In 1963, Wilson said he woke up at 3 a.m. to someone that was “hellbent” on killing him in his sleep and was armed with a semi-automatic rifle.

His assailant shot first, but the six bullets sailed past him and Wilson was able to grab a loaded .22 he kept under his bed, shooting her in the head.

While he did not say it Monday night, the woman the 18-year-old Wilson shot in Oklahoma was his mother.

In his book, “Bobby’s Trials,” Wilson chronicled that after he shot his mother, he turned on a light, causing an explosion fueled by gasoline that he kept in his bedroom. Wilson’s sister, who was also in the home, died. The explosion blew Wilson clear into the yard.

For years Wilson claimed he had no memory of the events after he woke up. He would be tried in court, but was found not guilty.

Wilson, who said he was a proud member of the NRA, was booed and shouted down at the forum.

Seated next to state Rep. Daniel Hernandez Jr., Wilson told the crowd “You can pass all the laws you want to in the world and if you got somebody out there that wants to harm someone, they are going to do it.”

Hernandez is credited with helping to save former U.S. Rep. Gabrielle Giffords’ life during the Jan. 8 shooting.

Wilson will face small business owner Shelley Kais for the Republican nomination in Legislative District 2 next month, with the winner facing Democrat Andrea Dalessandro in November.

Yahya Yuksel loses fight
to clear criminal record

Local attorney and Congressional District 2 Democratic candidate Yahya Yuksel has a good idea of how much damage a single police report can have on a campaign.

In March, Yuksel petitioned the Pima County Superior Court in an attempt to hide the coversheet of a sealed report from 2008 that he feels unfairly associated him with a sex offense.

“While the report is sealed from public view, another person may still see the (coversheet),” he wrote to the court. “In today’s news, revelations of countless instances of politicians committing sexual misconduct is unfortunately commonplace, I fear the public can unfairly associate me to those public figures who actually were proven guilty of sexual misconduct.”

Yuksel denies the allegations in the report, and told the Star he was not made aware of it until several years later, when he was applying for law school in California.

“It is very important to note, that at the time of the allegation no investigating officer of the law attempted to make contact with me or pursue criminal charges,” he wrote.

The request included the now-sealed 2008 report that alleges that Yuksel was in high school when he sexually assaulted a teenage girl.

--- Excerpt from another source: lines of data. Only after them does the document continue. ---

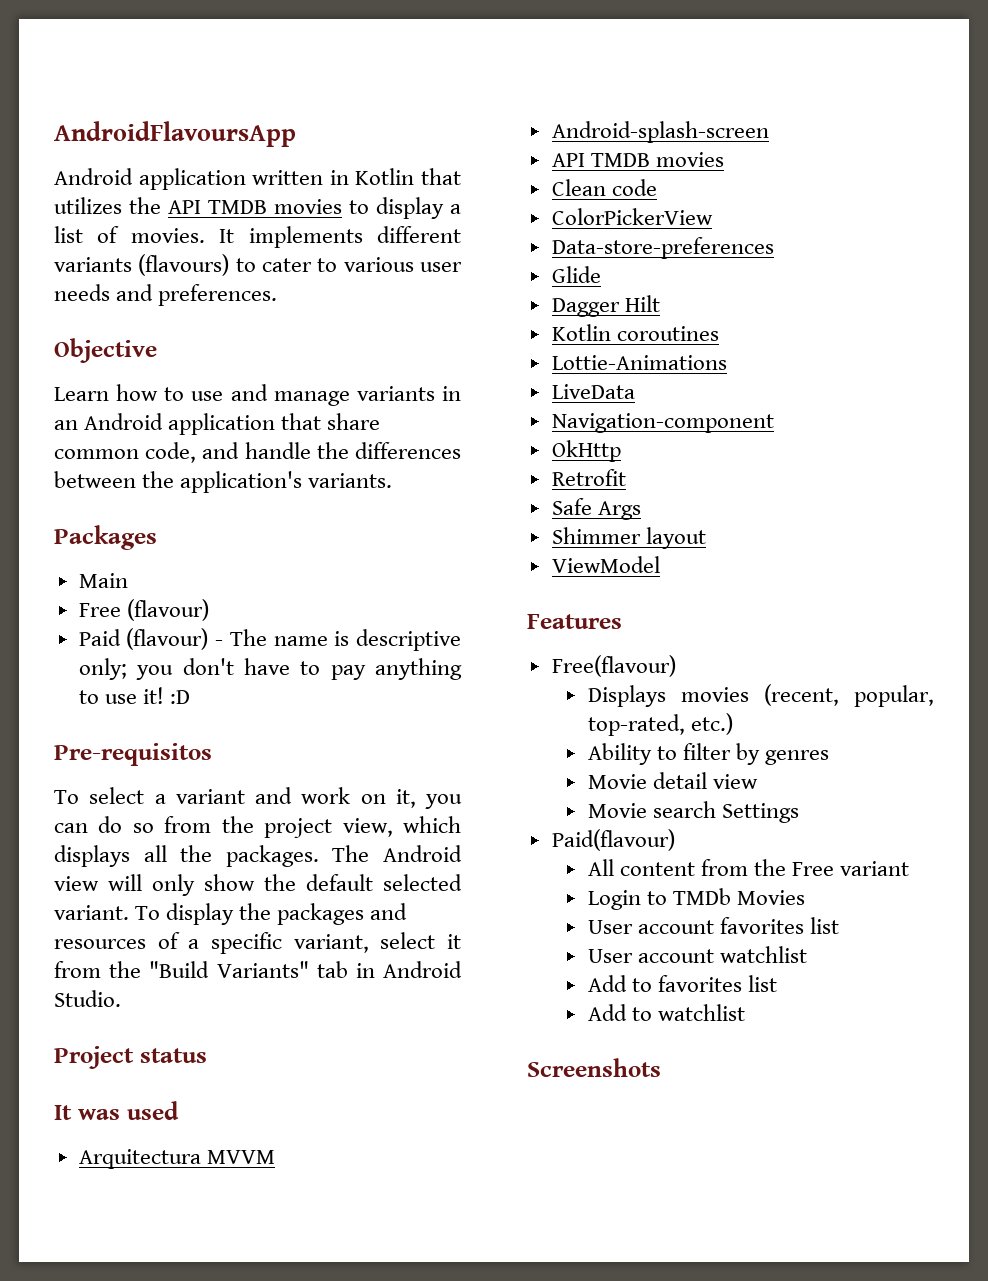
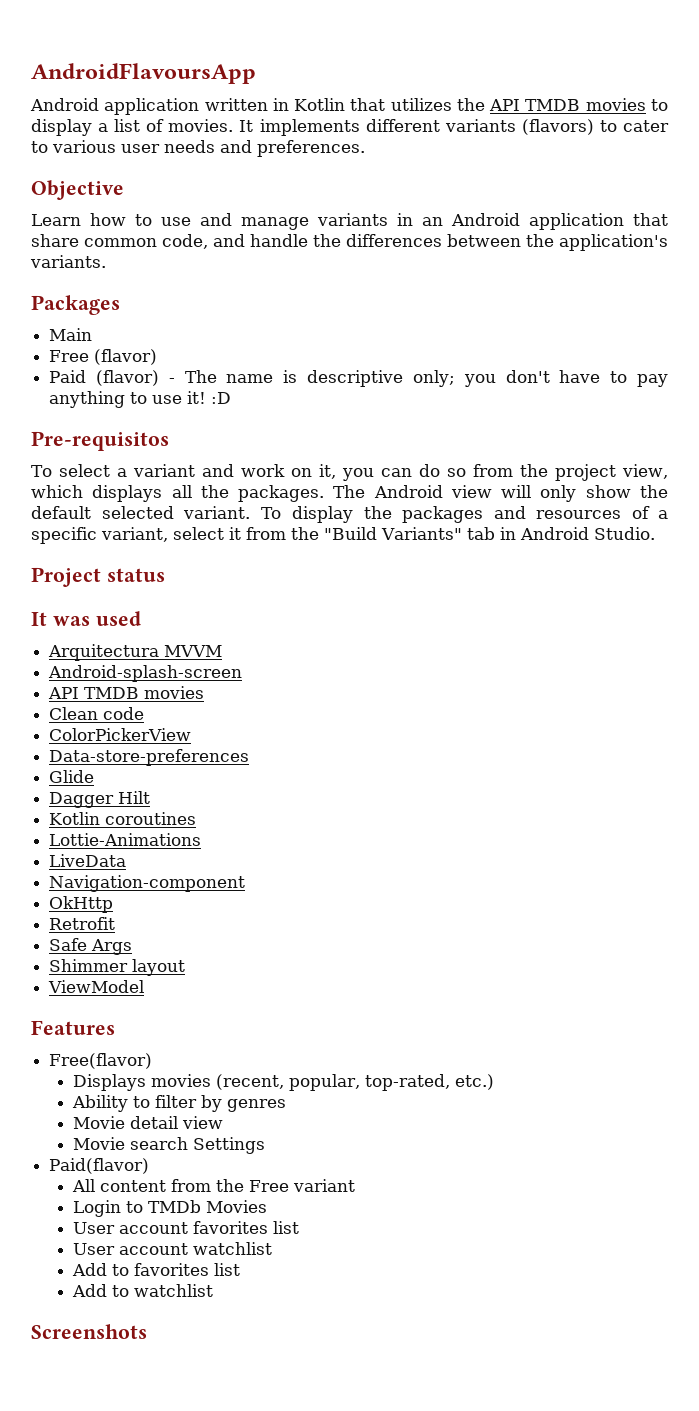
- It implements different variants (flavours) to cater to various user needs and preferences.
+ It implements different variants (flavors) to cater to various user needs and preferences.
- Free (flavour)
+ Free (flavor)
- Paid (flavour) - The name is descriptive only; you don't have to pay anything to use it! :D
+ Paid (flavor) - The name is descriptive only; you don't have to pay anything to use it! :D
- Free(flavour)
+ Free(flavor)
- Paid(flavour)
+ Paid(flavor)

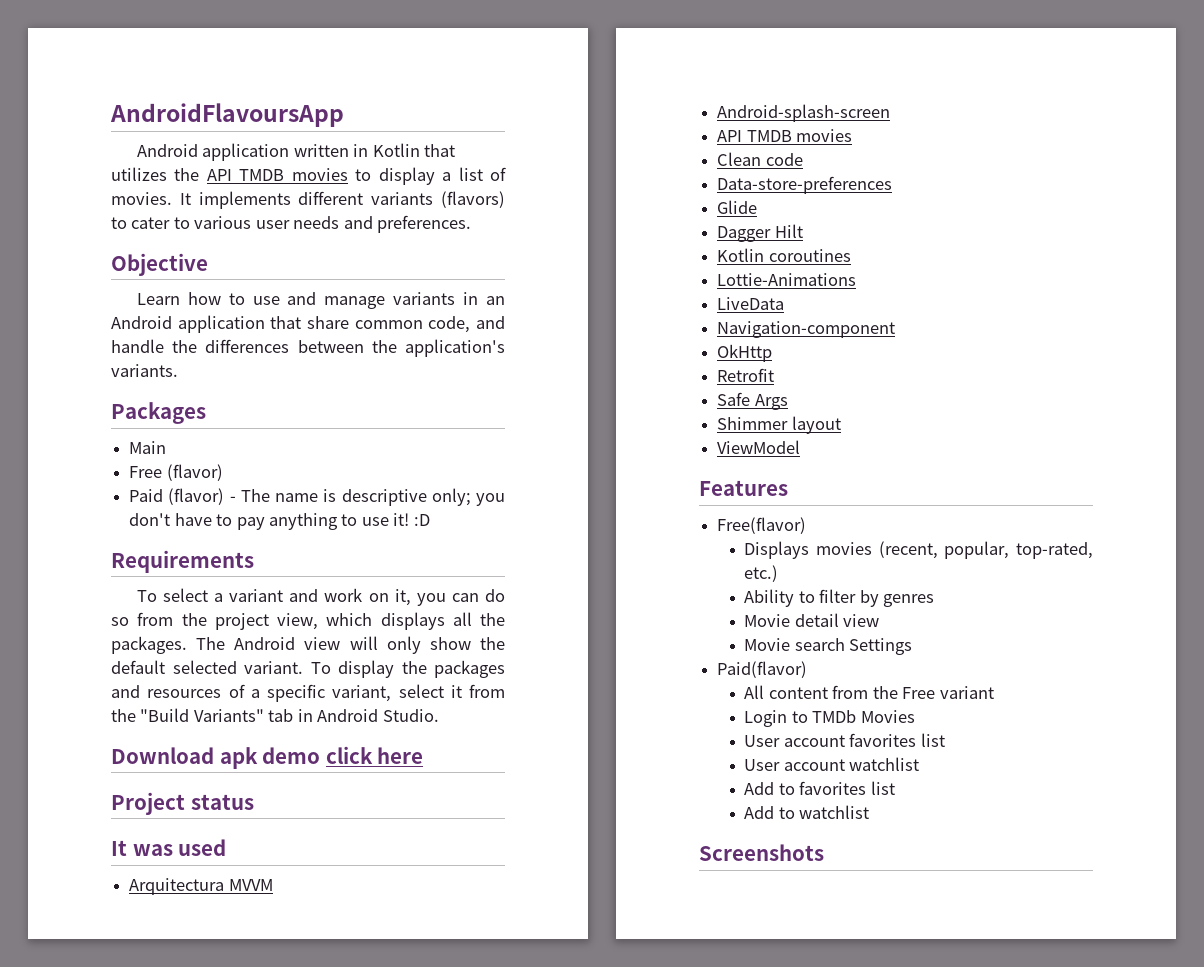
- Pre-requisitos
+ Requirements
+ Download apk demo click here
- ColorPickerView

The report indicates that the girl did not want to press charges.

Yuksel was never arrested or charged in relation to the incident. As a result, the judge denied Yuksel’s petition, saying it had no authority to clear the record.

Mosley shows what is, isn’t legislative immunity

State Rep. Paul Mosley, a Republican who lives in Lake Havasu City, was doing his best cosplay version of a “Fast and Furious” extra when he was pulled over more than 150 miles west of Phoenix.

Body camera footage had the state lawmaker bragging to a La Paz County Sheriff’s deputy that he sometimes drives as fast as 130 or 140 miles per hour and later claiming to have legislative immunity.

At the time, Mosley was going 97 in a 55 mile per hour zone on state Route 95.

Mosley says on the tape he sometimes drives “130, 140, 120,” while trying to get home to surprise his wife and he doesn’t notice the speed because of his vehicle’s nice wheels and suspension.

“I don’t break the law because I can, but because, you know, I’m just trying to get home,” Mosley says in the video.

The incident is under review by Cochise County Attorney Brian McIntyre after the La Paz County Attorney Office referred the incident to avoid a potential conflict of interest.

A 2002 document authored by the House Rules Committee says speeding tickets — as well as violations for driving under the influence — aren’t covered by legislative immunity.

Mosley, who was elected in 2016, is running for another two-year term in November.

The Arizona Fraternal Order of Police withdrew its endorsement of Mosley and condemned his speeding.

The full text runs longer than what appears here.